Data Resources

Understanding GIS Data and Metadata in a Decision-Making Context

The diagram below is introduced on Understanding GIS Models. As a policy analyst or designer, an important part of your job is to imagine and describe situations in the context of changes. The changes may be imposed form outside, or changes that you are proposing. Data can be useful for formulating well-founded, credible, analysis and recommendations. But data can be confusing. There are many predictasble and common ways that people seem to be naturally confused by data. As ana analyst you need to be able to communicate clearly about what data you are using, and how these data represent critical things or conditions that are of concern. Before re-purposing data, the analyst should have an understanding of the purposes, methods and referencing systems that were employed to create the data. Above all, your writing should demonstrate that you are not unknowingly fallen into one of the instinctively appealing fallacies of data interpretation listed in this document, below.

The information that is necessary for assessing the fitness of a dataset for a specific purpose is known as Metadata.

This page provides some tips for discussing anc citing data and metadata in a credible manner.

Metadata and Information Infrastructure:

Metadata is important whenever data are intended for serious use.

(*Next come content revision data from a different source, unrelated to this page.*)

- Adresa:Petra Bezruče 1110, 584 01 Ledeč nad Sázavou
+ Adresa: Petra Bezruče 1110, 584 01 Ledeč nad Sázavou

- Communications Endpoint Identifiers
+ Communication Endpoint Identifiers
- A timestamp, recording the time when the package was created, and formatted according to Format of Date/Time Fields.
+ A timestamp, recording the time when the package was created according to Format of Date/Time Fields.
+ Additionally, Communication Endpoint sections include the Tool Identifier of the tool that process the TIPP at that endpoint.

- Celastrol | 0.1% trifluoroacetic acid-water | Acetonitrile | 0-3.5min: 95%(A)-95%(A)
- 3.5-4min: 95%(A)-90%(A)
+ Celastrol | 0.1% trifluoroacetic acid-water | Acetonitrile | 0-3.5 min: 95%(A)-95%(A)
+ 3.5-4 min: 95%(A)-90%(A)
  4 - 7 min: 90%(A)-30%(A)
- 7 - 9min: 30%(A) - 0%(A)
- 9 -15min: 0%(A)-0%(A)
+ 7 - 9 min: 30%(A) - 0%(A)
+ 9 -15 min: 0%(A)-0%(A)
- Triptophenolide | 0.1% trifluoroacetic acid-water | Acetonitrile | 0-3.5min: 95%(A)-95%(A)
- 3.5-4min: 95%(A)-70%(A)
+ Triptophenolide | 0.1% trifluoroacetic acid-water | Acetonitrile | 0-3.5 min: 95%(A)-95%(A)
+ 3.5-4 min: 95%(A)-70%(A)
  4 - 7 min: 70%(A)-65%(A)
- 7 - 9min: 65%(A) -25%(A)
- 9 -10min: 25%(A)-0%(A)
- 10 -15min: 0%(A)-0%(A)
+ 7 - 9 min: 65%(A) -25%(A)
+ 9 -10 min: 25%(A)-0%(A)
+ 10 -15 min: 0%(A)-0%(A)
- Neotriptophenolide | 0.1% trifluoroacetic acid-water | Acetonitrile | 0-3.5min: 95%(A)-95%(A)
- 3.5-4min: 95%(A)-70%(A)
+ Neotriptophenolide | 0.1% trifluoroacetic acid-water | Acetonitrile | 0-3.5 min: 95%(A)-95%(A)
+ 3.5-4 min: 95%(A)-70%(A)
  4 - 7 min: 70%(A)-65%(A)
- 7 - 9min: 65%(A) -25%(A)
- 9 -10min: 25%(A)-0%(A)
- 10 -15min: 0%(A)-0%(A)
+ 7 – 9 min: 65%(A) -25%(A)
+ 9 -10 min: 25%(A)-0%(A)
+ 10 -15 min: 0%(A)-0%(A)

In addition to being essential for understanding an individual dataset, systematically structured metadata is also a key element of data infrastructure such as searchable catalogs of data, or automated systems for mapping and analysis. For this reason there are a couple of important standards for machine-readable metadata. For an interesting point of view on this topic, consider the story of the United States National Spatial Data Infrastructure, which was first chartered in 1990 as a means of coordinating the data collection and maintenance efforts of various federal agencies. The first and largest program of the NSDI was to develop The U.S. Federal Geographic Data Committee (FGDC) Content Standard for Digital Geospatial Metadata. For a demonstration of the power of geospatial information infrastructure, try a search in The Tufts GeoPortal a federated catalog of geographic information resources kept by many authorities across the world. The European Spatial Data Infratructure, INSPIRE is a smilar directive that the states of the European Union establish standards for documenting and sharing data.

Metadata Content

If we wish to use data to represent specific concepts in our conceptual model, there are several aspects of that data that are necessary to evaluate if we are to judge the datasets fitness for our purposes. This information about data is called Metadata. In order to evaluate data, it is very useful to have formal metadata documents.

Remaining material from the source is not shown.